Records shown>
★ ★ ★ ★ ★ ★ ★

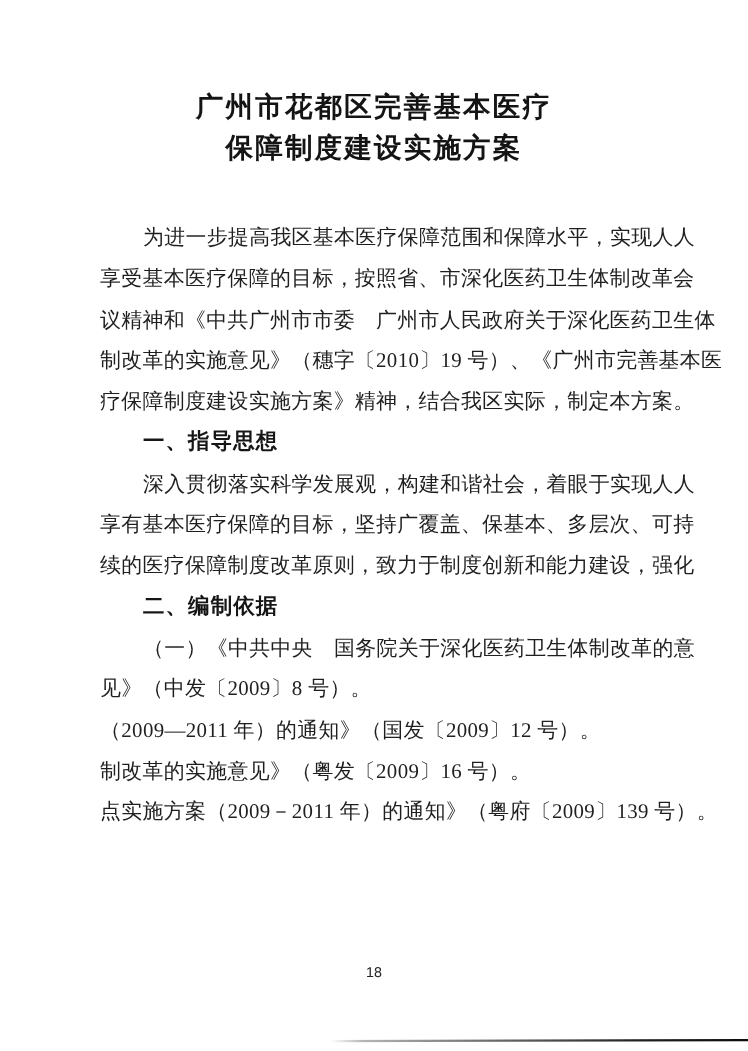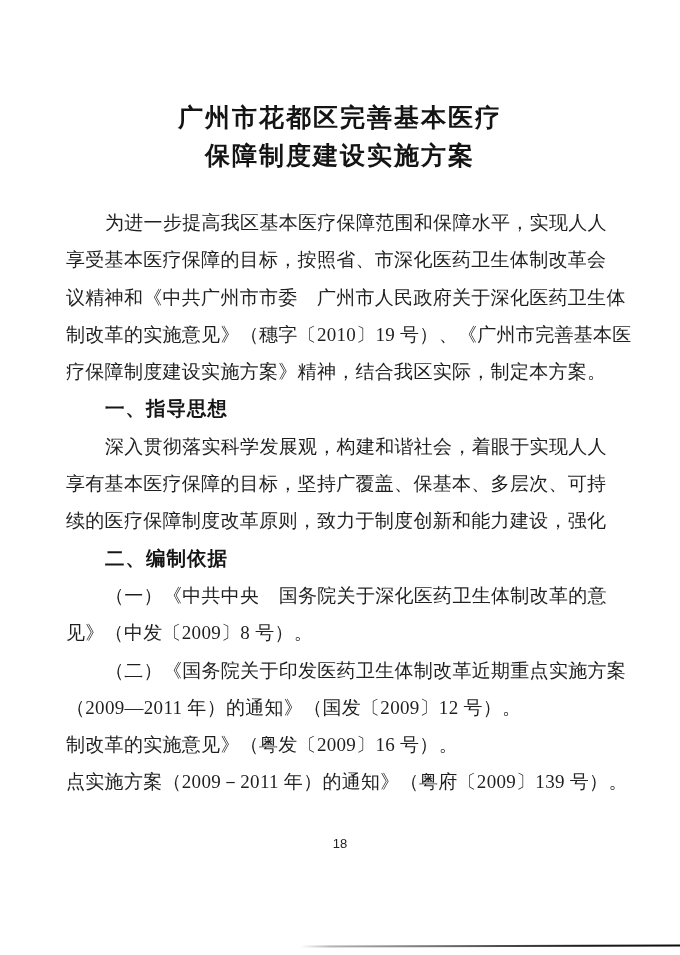"广州市花都区完善基本医疗" .title-block { padding-top: 98px -> 78px }
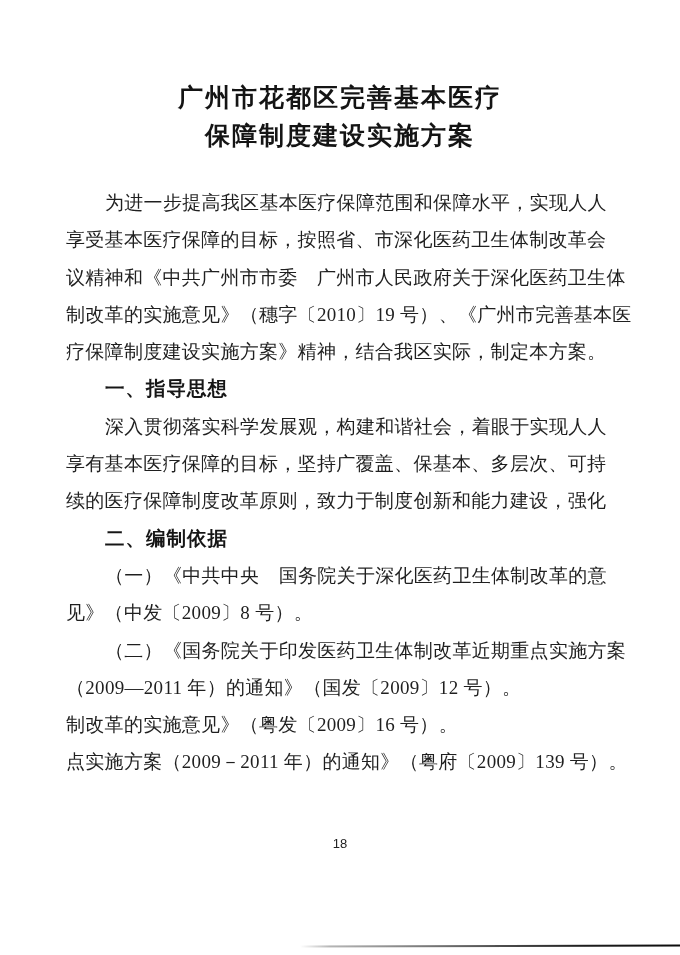"为进一步提高我区基本医疗保障范围和保障水平，实现人人" .body-block { margin-top: 30px -> 44px; padding: 0 66px -> 0 91px }
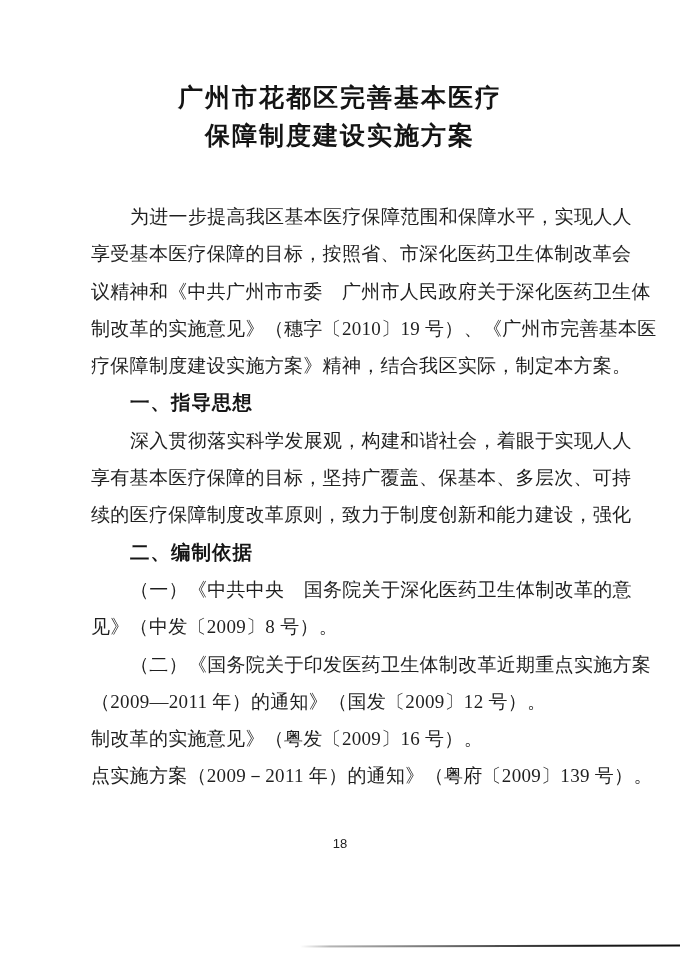"一、指导思想" .heading { font-family: Liberation Serif, serif -> Liberation Mono, monospace }
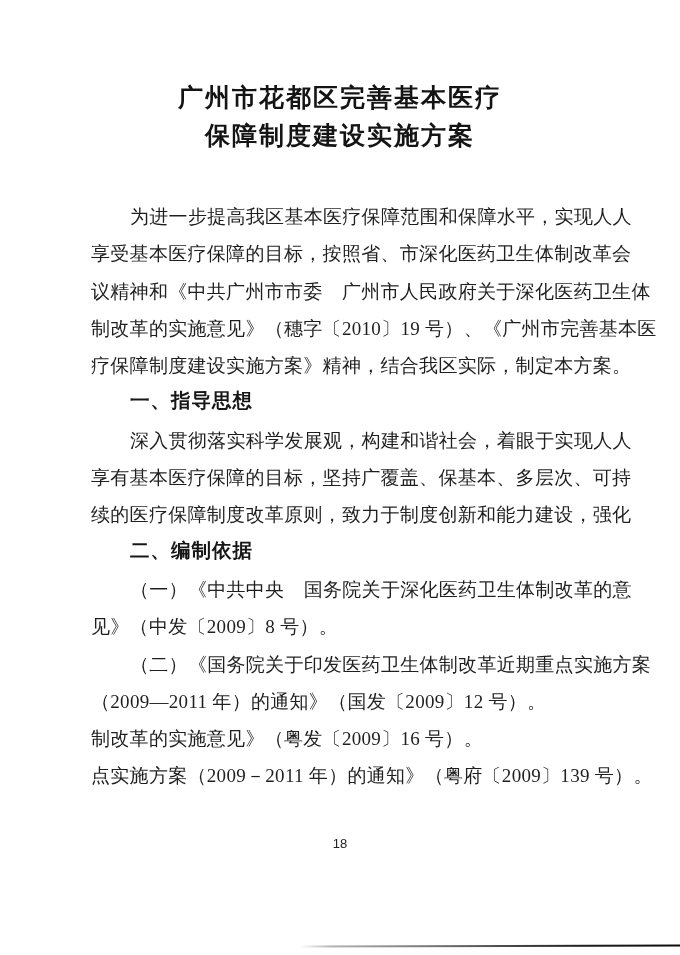"（二）《国务院关于印发医药卫生体制改革近期重点实施方案" div.line { html: <div>（二）《国务院关于印发医药卫生体制改革近期重点实施方案</div> -> none }
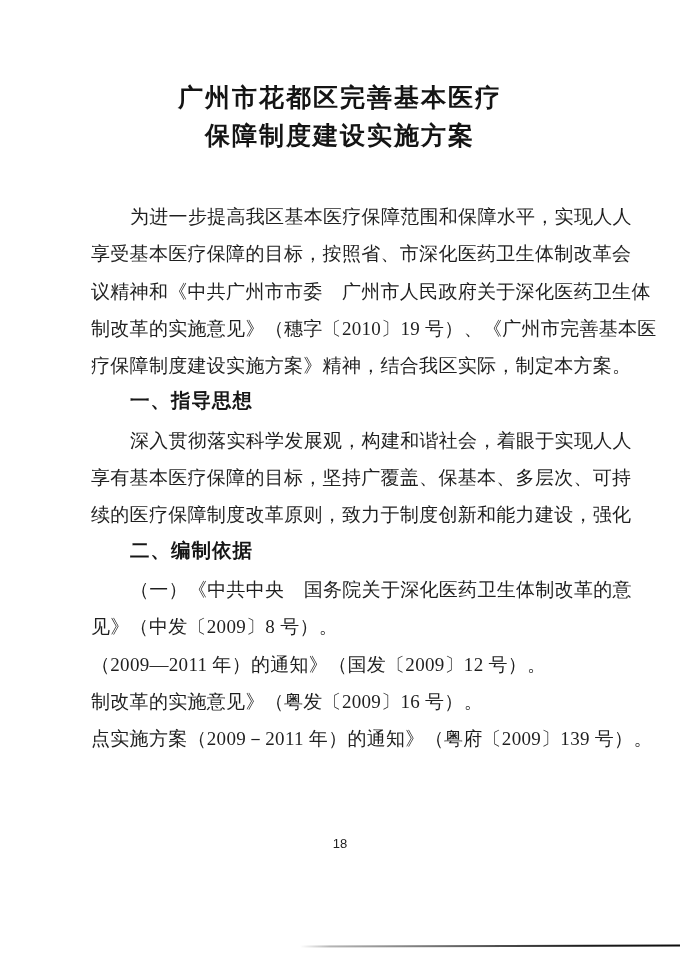"18" .page-number { top: 836px -> 876px }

★ ★ ★ ★ ★ ★ ★

In your copy, include no pictures, but reproduce all records exactly.

"广州市花都区完善基本医疗" .title-block { padding-top: 98px -> 78px }
"为进一步提高我区基本医疗保障范围和保障水平，实现人人" .body-block { margin-top: 30px -> 44px; padding: 0 66px -> 0 91px }
"一、指导思想" .heading { font-family: Liberation Serif, serif -> Liberation Mono, monospace }
"（二）《国务院关于印发医药卫生体制改革近期重点实施方案" div.line { html: <div>（二）《国务院关于印发医药卫生体制改革近期重点实施方案</div> -> none }
"18" .page-number { top: 836px -> 876px }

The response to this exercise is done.